Okay, I think we need to break this up. I, too, am a non-teacher who puts in painful hours. However, in return I get performance-based bonuses and a high base salary, so I get directly rewarded for all that extra work. If you're in the kind of job where you work as hard as I do but don't get a high salary and performance-based bonuses, you've made a bad choice and should change employers.

But it's apples and oranges, because "find a new job" is a decision you can make that impacts you and your family, and the business you leave -- but if the good teachers all leave because they're working so hard, getting no respect and are underpaid (which, let's be clear, is a rational decision for them) it impacts our children (individually and collectively) and therefore the future of the society we live in. It impacts them because schools will close if they can't find teachers, and if they can find teachers it's going to be the ones who can't get work doing something better. Is that really what you want? You want the good teachers to go make more money elsewhere, and our kids to be educated by the lousy ones?

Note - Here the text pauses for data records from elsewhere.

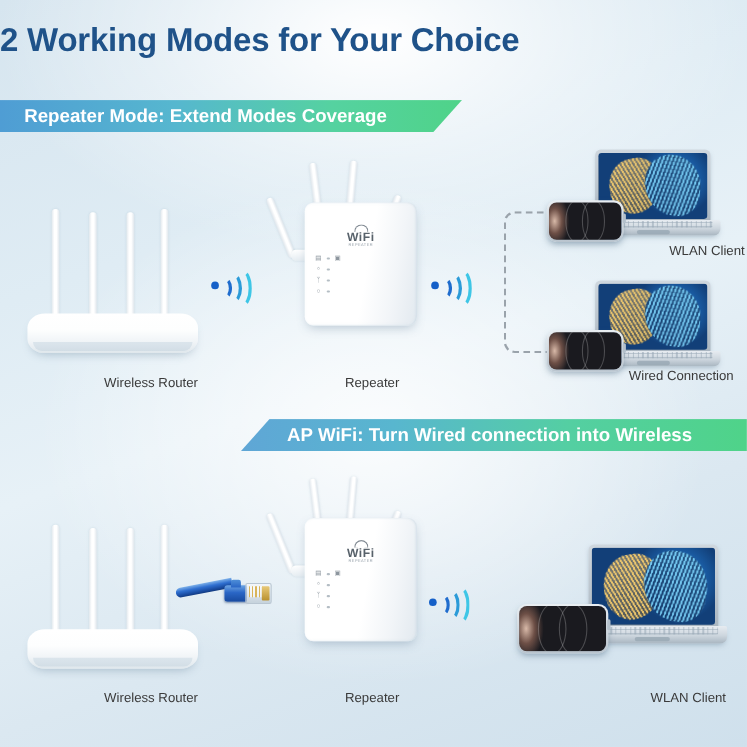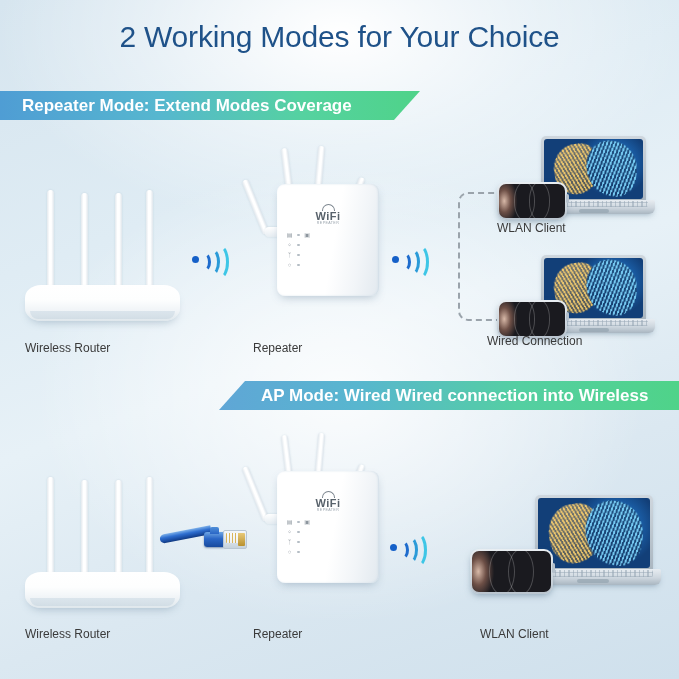--- a/index.html
+++ b/index.html
@@ -18,8 +18,8 @@
 
   
   .title{
-    position:absolute;top:20px;left:0;width:679px;text-align:center;
-    font-size:30px;font-weight:normal;color:#1f5289;letter-spacing:-0.2px;
+    position:absolute;top:20px;left:0;width:679px;text-align:left;
+    font-size:30px;font-weight:bold;color:#1f5289;letter-spacing:-0.2px;
     font-family:"Liberation Sans", sans-serif;
   }
 

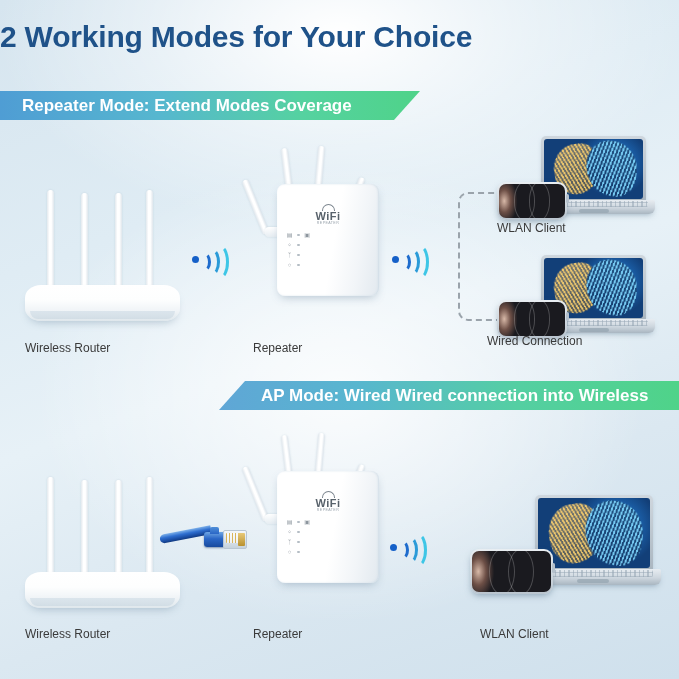--- a/index.html
+++ b/index.html
@@ -44,7 +44,7 @@
 
   
   .cap{
-    position:absolute;text-align:left;
+    position:absolute;text-align:right;
     font-size:12px;color:#3a3a3a;white-space:nowrap;
     font-family:"Liberation Sans", sans-serif;
   }

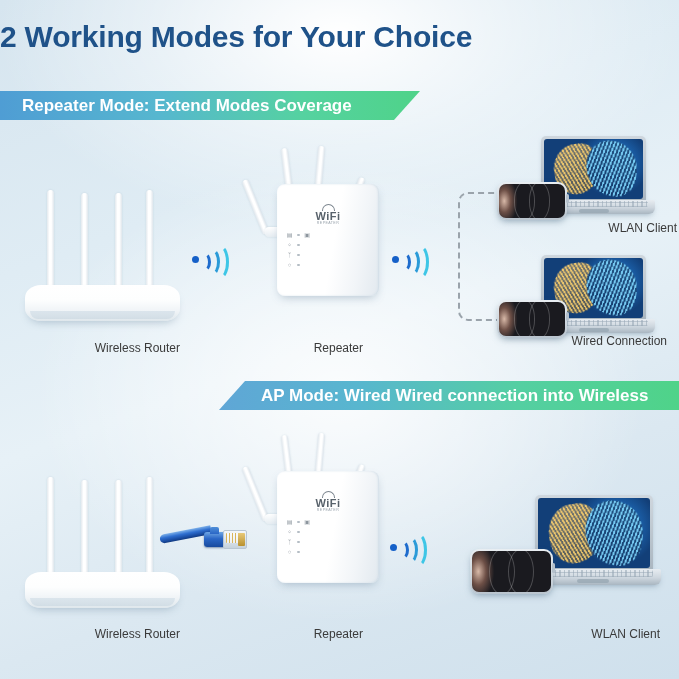--- a/index.html
+++ b/index.html
@@ -349,7 +349,7 @@
   </div>
   <div class="cap" style="left:487px;top:334px;width:180px;">Wired Connection</div>
 
-  <div class="banner banner-2">AP Mode: Wired Wired connection into Wireless</div>
+  <div class="banner banner-2">AP WiFi: Turn Wired connection into Wireless</div>
 
   <div class="router" style="left:25px;top:463px;width:155px;height:145px;">
     <div class="ant" style="left:22px;top:14px;height:112px;"></div>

Ultimately, if you knew that company X paid well and attracted the best and brightest, and company Y was staffed with all the people who weren't good enough to work for company X, you'd likely buy your products from company X. The education of our society's children shouldn't be a free market decision.

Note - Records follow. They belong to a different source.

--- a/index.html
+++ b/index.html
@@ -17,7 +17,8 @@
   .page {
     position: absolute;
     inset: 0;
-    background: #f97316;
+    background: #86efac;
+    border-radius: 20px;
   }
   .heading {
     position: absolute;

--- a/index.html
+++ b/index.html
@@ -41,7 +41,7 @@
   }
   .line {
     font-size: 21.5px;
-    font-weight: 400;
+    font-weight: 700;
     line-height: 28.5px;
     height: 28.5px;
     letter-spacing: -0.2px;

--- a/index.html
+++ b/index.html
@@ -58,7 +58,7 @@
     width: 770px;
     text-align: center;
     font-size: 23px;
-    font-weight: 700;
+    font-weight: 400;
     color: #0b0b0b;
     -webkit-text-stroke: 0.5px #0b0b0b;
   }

The 20 bucks I spent on donuts today is the only money I spent on my classroom all year long. There certainly aren't many teachers here who spend money on their jobs aside from the occasional poster for the walls or something to that effect

Shush, or all the teachers in the US are going to move to Canada, and we'll be screwed!
posted by davejay at 10:31 AM on June 11, 2010 [1 favorite]


So?

So that's why people in NJ like to complain about the thing that makes up most of the property taxes, and why it is a major political issue in the state.
posted by smackfu at 10:32 AM on June 11, 2010


median pension paid to retired teacher? Over 43K. Median annual wage in NJ? Under 38K. And don't get me started on the firefighters, police, other state workers...). It's a disaster.

You're mad because the teachers get to retire on a decent (but hardly extravagant) pension in an expensive state after a lifetime of service? A pension that was promised to them when they started forty-five years before?
posted by octothorpe at 10:33 AM on June 11, 2010 [4 favorites]


otto42: "No, if you claim that teachers shouldn't complain about the hours they are working and their salary, because you have it just as bad (in your non-teaching job), you are missing the point.

My argument is not who has it bad. My argument is that it disingenuous for teachers to say that they are not getting paid for hours spent working on their own time when most other professionals are not getting paid for working on their own time.


So it's disingenuous to stand up for yourself? Would that *all* the professionals stood up and demanded to be paid for their time. There are a lot of services out there that the actual cost is not what is paid, so we have a very skewed sense of value.

Professionals, teachers included, spend a lot of time working that is not specifically company time. Instead of debating what constitutes "work", out of the office or classroom, from the perspective of the accountant or the teacher, I submit that my adjustment ratio of 0.71 to 1 or thereabouts is a decent indicator of what a teacher would make on a full day and full year basis. Comparing the adjusted teacher's salary with the unadjusted accountant's salary would likely show that the annual salaries of both professions are probably pretty close."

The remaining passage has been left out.